Warping can be an issue if they are not cut properly. Just like a piece of wood the metal has a grain. When the rotor reaches a temperature that overstressed the metal it will spring with the grain. This is warping. The biggest factor is heat.

You can warp a stock rotor if you don't change the pads at regular intervals. When braking the heat generated by the rotor is transfered to the pads until the pads are saturated with heat. The heat is wicked away by the pad mounting surface..... If you haven't noticed its copper.... and a lot of it. The copper plates on the back of the brake pads are designed to pull the heat away.
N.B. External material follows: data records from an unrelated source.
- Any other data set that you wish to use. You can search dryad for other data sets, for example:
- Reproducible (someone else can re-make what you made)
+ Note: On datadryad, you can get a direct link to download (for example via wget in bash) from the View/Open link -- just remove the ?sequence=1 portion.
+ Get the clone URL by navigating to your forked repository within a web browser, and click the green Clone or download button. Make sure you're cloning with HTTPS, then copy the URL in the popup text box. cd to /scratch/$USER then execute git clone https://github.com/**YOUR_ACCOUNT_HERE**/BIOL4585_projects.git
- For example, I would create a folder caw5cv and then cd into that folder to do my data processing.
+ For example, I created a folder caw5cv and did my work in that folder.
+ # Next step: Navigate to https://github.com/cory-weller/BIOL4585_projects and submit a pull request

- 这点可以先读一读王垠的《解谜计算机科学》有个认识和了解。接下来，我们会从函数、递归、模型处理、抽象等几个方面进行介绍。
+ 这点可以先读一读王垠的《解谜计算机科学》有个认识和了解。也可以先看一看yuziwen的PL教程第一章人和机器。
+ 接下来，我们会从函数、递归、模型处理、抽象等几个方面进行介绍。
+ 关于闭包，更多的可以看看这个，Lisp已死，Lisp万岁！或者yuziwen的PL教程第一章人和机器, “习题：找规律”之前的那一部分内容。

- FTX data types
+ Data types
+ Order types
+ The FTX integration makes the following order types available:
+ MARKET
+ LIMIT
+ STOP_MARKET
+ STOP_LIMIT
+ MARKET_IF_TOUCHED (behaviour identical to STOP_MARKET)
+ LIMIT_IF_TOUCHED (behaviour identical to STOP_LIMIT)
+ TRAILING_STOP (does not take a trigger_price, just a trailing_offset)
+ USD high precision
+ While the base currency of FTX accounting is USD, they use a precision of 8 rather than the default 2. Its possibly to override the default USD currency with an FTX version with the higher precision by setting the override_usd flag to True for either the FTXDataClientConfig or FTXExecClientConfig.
When the pads and the copper sub plates are completely saturated with heat they will radiate heat back into the rotor. This is where rotor design is a factor. First the thicker the rotor the more heat will take before it can potentially warp. This is why when we resurface we must have a minimum of 4mm of working surface when finished or you can run the risk of warping and why Galfer uses 5mm thick material to make those skinny little rotors. Second friction is the driving force of the heat. As surface area increases so does friction. By removing part of the rotor surface friction is greatly reduced. Some would say so is stopping response time. But so far this is unproven. Just look at some of the AMA guys using Galfer rotors when racing. It is possible to remove too much material and this will create hot spots that will over stress a rotor as it is cycled and can cause it to warp or even crack. This is why our designs are uniform in nature to help distribute the heat evenly through the rotor.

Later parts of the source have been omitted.